**Task brief**: Print word for word the first line of the records below and every following line through the one containing "total: 19314.24 -> 24787.48"; print nothing else.

**Given data**:
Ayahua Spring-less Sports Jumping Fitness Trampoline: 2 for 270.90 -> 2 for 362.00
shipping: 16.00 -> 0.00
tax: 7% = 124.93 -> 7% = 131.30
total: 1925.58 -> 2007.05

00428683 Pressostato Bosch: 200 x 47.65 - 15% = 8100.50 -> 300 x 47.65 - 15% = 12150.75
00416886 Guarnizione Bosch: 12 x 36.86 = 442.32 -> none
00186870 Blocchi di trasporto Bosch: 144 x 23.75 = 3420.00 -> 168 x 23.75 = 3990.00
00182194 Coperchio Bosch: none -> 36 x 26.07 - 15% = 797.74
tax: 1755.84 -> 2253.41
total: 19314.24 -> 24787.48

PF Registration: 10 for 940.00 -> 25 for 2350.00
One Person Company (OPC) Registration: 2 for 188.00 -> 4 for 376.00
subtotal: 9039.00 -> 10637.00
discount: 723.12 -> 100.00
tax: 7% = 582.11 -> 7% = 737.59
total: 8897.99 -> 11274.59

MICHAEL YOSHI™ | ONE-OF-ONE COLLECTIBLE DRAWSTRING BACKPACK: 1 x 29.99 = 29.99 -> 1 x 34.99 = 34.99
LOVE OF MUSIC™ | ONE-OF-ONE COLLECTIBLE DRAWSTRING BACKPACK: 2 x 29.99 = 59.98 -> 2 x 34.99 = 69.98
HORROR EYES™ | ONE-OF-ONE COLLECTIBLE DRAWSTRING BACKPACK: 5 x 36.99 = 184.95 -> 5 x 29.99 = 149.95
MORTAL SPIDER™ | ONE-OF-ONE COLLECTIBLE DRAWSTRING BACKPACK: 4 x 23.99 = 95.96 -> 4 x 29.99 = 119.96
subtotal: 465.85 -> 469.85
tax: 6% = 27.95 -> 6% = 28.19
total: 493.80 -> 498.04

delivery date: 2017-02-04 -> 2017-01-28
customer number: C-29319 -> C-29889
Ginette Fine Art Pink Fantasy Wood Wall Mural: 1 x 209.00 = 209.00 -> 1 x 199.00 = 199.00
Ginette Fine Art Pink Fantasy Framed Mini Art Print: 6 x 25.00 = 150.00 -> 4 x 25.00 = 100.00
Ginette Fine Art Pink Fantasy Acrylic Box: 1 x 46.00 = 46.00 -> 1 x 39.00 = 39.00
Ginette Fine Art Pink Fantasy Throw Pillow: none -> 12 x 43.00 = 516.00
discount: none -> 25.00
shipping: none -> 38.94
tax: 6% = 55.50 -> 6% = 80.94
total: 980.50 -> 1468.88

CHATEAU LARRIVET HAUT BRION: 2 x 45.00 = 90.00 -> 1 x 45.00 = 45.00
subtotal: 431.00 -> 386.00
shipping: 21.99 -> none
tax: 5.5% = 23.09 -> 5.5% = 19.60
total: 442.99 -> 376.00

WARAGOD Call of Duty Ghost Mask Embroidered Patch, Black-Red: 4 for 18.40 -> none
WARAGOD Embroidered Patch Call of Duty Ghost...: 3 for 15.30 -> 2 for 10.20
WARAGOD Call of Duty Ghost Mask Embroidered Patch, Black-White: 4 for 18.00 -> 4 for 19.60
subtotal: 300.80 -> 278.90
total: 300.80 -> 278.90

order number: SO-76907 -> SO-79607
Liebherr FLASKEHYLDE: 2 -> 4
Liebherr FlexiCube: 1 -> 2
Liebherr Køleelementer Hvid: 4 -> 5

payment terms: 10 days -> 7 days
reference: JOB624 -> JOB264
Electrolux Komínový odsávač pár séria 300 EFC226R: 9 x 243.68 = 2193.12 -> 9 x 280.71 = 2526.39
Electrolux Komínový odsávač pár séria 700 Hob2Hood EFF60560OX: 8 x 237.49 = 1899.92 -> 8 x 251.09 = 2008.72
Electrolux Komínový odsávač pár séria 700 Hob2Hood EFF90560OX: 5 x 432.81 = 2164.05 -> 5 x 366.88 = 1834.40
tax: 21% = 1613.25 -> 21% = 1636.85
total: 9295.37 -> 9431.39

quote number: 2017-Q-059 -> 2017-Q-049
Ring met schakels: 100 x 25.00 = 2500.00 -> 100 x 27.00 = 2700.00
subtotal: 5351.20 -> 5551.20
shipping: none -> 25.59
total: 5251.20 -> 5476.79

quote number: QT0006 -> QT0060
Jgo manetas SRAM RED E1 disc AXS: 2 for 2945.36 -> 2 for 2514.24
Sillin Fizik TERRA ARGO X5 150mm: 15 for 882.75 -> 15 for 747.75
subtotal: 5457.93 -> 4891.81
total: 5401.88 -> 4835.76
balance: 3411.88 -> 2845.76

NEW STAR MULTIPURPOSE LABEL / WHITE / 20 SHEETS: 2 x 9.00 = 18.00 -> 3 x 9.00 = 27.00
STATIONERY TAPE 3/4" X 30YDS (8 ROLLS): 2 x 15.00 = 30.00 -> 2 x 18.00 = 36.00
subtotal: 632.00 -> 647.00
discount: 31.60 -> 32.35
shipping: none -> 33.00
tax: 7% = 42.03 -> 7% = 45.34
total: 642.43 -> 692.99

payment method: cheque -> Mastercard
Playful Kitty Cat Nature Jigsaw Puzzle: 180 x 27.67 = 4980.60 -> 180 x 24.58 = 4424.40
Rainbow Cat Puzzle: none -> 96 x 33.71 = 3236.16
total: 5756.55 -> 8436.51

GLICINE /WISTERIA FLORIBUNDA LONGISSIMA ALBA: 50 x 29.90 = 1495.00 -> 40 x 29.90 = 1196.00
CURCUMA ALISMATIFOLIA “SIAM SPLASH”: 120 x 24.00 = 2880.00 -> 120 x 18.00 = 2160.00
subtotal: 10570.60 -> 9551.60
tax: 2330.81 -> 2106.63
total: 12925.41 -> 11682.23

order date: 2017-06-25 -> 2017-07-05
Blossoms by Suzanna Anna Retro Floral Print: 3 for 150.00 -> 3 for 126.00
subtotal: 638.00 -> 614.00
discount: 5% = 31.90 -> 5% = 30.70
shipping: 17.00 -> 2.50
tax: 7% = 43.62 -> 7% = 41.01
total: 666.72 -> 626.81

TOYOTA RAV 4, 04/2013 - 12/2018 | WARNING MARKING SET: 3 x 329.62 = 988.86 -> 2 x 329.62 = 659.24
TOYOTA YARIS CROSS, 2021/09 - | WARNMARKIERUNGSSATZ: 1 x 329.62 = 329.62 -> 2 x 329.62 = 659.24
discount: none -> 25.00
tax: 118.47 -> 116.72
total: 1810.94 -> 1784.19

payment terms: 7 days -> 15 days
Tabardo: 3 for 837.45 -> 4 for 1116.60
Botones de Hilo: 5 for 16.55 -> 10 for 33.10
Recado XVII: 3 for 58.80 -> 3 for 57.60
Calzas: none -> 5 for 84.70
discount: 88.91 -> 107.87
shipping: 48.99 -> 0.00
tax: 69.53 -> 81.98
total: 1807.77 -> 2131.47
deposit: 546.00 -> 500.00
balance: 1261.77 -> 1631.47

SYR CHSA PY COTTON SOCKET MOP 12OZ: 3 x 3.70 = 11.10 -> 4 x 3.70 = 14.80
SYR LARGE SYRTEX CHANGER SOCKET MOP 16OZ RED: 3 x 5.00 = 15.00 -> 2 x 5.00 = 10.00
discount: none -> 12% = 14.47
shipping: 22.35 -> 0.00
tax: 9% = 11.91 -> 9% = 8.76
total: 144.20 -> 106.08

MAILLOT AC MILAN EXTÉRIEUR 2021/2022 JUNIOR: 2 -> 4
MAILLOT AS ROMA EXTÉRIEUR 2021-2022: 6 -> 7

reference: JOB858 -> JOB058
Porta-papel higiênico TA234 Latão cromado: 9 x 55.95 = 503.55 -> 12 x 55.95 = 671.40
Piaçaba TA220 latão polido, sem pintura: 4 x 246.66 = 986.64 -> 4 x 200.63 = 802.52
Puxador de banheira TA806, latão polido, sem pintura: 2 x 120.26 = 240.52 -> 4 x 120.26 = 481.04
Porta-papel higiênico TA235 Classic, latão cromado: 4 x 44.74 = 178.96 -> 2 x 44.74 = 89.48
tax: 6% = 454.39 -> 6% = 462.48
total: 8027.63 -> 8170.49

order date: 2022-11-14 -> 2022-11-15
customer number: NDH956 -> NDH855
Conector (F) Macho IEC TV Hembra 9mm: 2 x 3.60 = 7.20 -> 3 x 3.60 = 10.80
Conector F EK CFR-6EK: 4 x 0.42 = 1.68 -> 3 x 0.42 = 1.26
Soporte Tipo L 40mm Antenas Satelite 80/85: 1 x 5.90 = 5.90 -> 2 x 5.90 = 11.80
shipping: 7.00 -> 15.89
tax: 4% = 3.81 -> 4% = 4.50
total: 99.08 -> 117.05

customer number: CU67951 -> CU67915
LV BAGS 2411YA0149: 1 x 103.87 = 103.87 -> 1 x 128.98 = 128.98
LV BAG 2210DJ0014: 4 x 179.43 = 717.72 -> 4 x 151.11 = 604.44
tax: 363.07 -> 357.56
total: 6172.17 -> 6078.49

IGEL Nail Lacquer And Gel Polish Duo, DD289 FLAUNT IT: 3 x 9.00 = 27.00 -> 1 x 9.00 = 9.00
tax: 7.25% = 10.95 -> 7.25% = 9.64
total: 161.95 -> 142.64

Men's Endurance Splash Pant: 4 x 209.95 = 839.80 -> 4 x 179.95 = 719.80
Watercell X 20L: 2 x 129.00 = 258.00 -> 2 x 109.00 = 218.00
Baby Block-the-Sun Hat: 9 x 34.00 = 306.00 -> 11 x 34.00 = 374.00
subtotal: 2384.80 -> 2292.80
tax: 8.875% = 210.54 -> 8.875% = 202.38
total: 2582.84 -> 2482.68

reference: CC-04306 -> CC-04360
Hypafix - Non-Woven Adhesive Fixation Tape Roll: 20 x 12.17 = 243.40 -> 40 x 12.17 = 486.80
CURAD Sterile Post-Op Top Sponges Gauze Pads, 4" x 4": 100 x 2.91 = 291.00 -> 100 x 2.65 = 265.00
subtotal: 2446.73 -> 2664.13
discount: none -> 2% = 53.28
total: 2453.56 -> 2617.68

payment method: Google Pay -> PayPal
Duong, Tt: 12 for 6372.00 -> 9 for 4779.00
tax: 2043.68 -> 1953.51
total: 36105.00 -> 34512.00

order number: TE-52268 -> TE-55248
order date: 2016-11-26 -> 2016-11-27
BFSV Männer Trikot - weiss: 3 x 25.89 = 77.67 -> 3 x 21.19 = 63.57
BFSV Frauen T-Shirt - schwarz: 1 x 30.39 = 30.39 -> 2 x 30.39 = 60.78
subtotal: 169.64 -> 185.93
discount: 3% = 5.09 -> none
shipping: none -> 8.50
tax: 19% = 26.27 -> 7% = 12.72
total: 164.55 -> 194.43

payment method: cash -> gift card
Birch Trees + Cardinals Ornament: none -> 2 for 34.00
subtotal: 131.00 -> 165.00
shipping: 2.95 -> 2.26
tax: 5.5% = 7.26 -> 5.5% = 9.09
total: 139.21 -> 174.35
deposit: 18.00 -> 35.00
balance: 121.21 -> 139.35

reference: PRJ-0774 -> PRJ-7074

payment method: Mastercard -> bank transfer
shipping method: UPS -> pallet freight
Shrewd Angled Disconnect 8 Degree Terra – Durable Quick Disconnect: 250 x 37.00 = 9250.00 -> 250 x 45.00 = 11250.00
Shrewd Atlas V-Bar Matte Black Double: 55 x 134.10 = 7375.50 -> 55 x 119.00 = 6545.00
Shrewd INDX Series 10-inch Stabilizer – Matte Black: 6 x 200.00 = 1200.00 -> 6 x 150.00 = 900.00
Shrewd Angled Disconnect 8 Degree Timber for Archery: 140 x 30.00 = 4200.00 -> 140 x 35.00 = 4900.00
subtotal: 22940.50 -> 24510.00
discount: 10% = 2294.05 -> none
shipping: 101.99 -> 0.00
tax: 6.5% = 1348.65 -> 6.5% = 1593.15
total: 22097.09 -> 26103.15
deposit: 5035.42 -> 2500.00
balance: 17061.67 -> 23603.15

**Completed exercise**:
Ayahua Spring-less Sports Jumping Fitness Trampoline: 2 for 270.90 -> 2 for 362.00
shipping: 16.00 -> 0.00
tax: 7% = 124.93 -> 7% = 131.30
total: 1925.58 -> 2007.05

00428683 Pressostato Bosch: 200 x 47.65 - 15% = 8100.50 -> 300 x 47.65 - 15% = 12150.75
00416886 Guarnizione Bosch: 12 x 36.86 = 442.32 -> none
00186870 Blocchi di trasporto Bosch: 144 x 23.75 = 3420.00 -> 168 x 23.75 = 3990.00
00182194 Coperchio Bosch: none -> 36 x 26.07 - 15% = 797.74
tax: 1755.84 -> 2253.41
total: 19314.24 -> 24787.48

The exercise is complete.